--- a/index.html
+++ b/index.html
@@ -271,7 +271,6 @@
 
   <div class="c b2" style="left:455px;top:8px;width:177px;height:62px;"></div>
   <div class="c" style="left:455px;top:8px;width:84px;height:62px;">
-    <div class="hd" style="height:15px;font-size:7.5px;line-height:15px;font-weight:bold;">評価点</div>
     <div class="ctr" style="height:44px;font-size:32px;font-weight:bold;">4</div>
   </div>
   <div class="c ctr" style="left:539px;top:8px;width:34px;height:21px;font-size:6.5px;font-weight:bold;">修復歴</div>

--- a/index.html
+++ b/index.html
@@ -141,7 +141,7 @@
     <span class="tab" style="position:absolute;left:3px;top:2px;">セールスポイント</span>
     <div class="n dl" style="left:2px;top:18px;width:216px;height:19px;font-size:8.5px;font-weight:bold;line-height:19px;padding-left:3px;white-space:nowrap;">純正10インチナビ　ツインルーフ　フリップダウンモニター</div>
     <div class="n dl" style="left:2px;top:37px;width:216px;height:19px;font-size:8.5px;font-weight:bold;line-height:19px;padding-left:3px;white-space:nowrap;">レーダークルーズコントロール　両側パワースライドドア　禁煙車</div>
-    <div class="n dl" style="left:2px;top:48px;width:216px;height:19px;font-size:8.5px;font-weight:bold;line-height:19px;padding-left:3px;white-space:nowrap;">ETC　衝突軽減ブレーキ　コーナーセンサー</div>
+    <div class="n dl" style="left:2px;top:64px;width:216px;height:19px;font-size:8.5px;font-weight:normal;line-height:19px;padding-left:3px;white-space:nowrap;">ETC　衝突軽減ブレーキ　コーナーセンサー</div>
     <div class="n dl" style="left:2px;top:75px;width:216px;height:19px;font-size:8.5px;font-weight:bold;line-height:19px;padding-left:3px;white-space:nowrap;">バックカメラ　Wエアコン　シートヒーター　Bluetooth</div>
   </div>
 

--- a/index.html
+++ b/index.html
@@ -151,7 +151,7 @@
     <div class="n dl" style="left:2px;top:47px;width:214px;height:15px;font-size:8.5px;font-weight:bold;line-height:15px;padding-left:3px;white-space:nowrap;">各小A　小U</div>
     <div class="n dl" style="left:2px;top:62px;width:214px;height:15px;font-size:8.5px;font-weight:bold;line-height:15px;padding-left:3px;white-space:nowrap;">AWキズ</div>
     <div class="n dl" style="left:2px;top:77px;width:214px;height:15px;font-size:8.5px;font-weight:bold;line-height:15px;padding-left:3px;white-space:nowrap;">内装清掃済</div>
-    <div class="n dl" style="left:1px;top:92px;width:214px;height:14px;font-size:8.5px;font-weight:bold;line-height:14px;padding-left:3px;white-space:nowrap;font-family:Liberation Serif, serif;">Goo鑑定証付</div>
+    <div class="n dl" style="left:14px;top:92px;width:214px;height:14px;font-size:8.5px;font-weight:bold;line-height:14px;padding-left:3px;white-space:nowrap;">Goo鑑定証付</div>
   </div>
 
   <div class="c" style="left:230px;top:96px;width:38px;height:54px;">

........

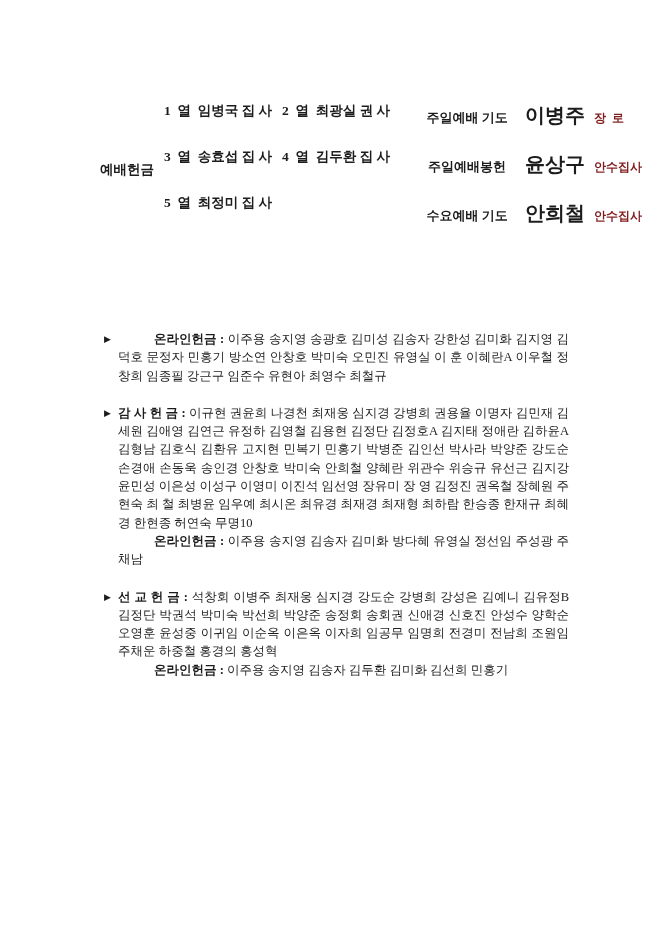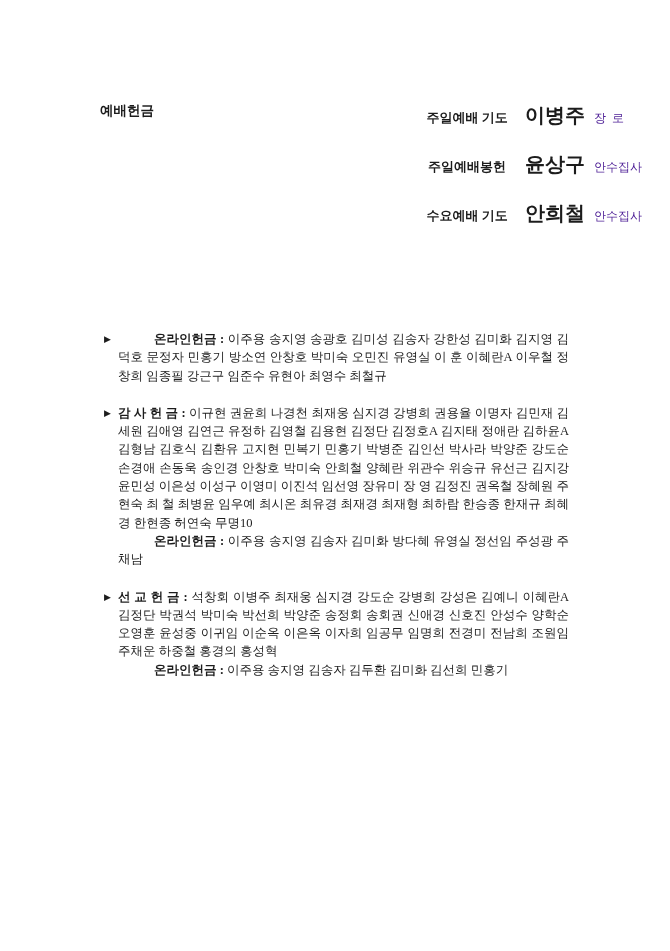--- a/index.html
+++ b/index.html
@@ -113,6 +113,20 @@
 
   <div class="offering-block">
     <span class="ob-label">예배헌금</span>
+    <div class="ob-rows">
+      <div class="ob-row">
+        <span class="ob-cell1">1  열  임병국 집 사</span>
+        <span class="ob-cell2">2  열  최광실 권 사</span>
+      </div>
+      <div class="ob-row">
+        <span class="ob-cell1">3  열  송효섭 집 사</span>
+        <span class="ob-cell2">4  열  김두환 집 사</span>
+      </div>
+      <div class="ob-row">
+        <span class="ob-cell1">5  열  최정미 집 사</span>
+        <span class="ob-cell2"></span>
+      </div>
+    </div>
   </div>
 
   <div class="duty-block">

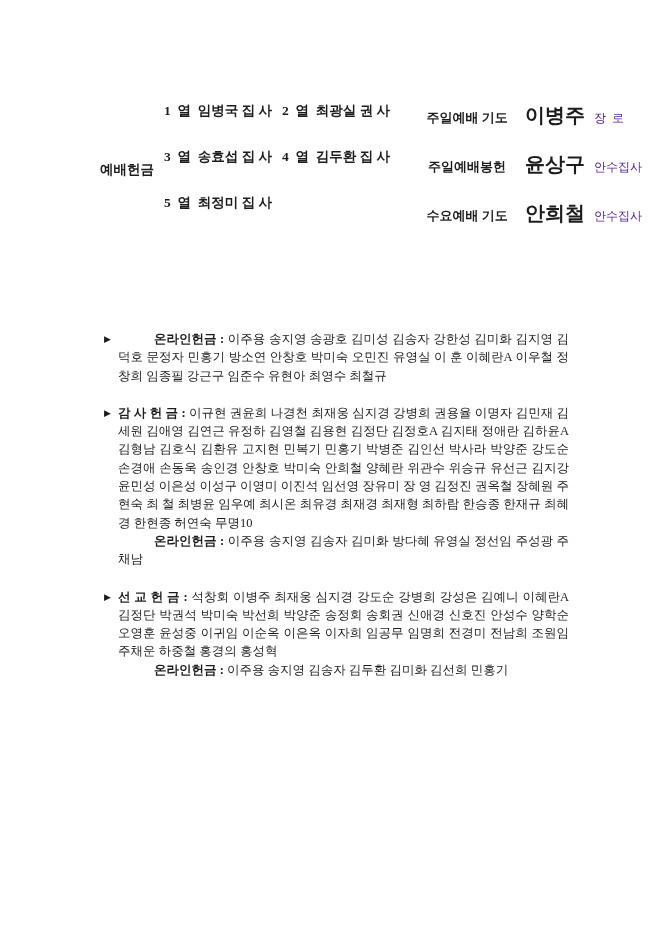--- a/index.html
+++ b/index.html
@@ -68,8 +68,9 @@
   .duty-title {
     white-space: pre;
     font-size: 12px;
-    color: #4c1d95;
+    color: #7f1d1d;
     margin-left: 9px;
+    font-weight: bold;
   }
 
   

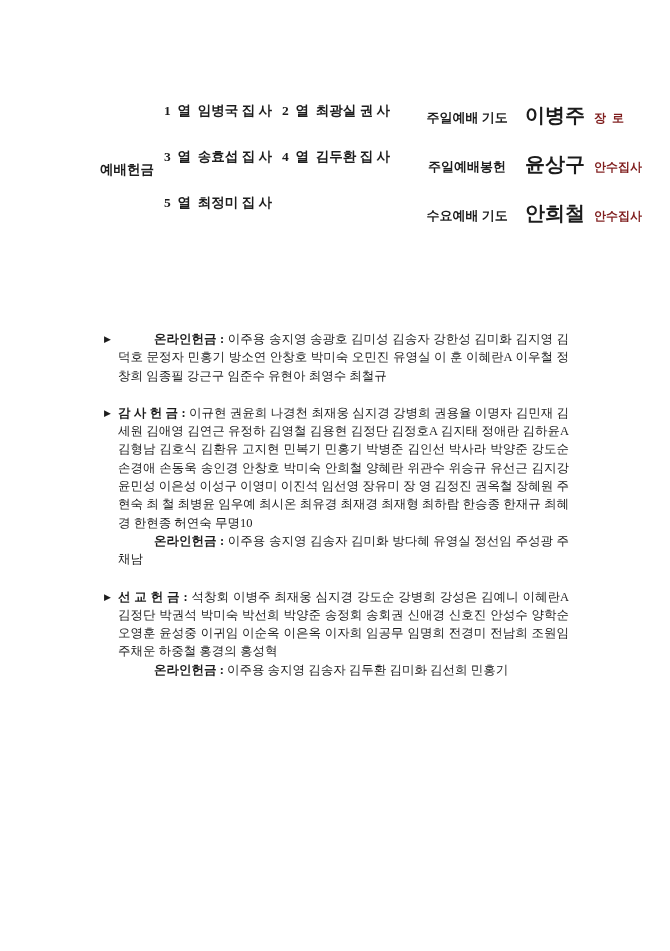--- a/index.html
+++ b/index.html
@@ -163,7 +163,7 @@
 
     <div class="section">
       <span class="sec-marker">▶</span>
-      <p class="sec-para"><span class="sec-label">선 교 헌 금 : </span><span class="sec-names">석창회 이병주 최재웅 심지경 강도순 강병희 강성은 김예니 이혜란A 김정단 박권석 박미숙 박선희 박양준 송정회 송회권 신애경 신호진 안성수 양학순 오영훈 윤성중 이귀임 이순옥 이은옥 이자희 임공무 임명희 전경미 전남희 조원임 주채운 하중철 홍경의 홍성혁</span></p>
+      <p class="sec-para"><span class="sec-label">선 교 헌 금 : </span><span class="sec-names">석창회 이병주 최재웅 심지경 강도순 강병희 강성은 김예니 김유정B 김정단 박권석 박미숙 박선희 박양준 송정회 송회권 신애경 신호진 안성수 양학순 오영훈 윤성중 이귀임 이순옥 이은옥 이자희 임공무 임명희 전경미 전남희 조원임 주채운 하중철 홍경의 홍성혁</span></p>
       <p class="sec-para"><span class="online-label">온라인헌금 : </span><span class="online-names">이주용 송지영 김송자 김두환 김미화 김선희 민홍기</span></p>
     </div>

........

Your copy should hold the lines from the one with "-68,8 +68,9 @@" up to and including the one with "강성은 김예니 이혜란A", exactly as in the data above, and no pictures.

[Task answer]
@@ -68,8 +68,9 @@
   .duty-title {
     white-space: pre;
     font-size: 12px;
-    color: #4c1d95;
+    color: #7f1d1d;
     margin-left: 9px;
+    font-weight: bold;
   }
 
   

--- a/index.html
+++ b/index.html
@@ -163,7 +163,7 @@
 
     <div class="section">
       <span class="sec-marker">▶</span>
-      <p class="sec-para"><span class="sec-label">선 교 헌 금 : </span><span class="sec-names">석창회 이병주 최재웅 심지경 강도순 강병희 강성은 김예니 이혜란A 김정단 박권석 박미숙 박선희 박양준 송정회 송회권 신애경 신호진 안성수 양학순 오영훈 윤성중 이귀임 이순옥 이은옥 이자희 임공무 임명희 전경미 전남희 조원임 주채운 하중철 홍경의 홍성혁</span></p>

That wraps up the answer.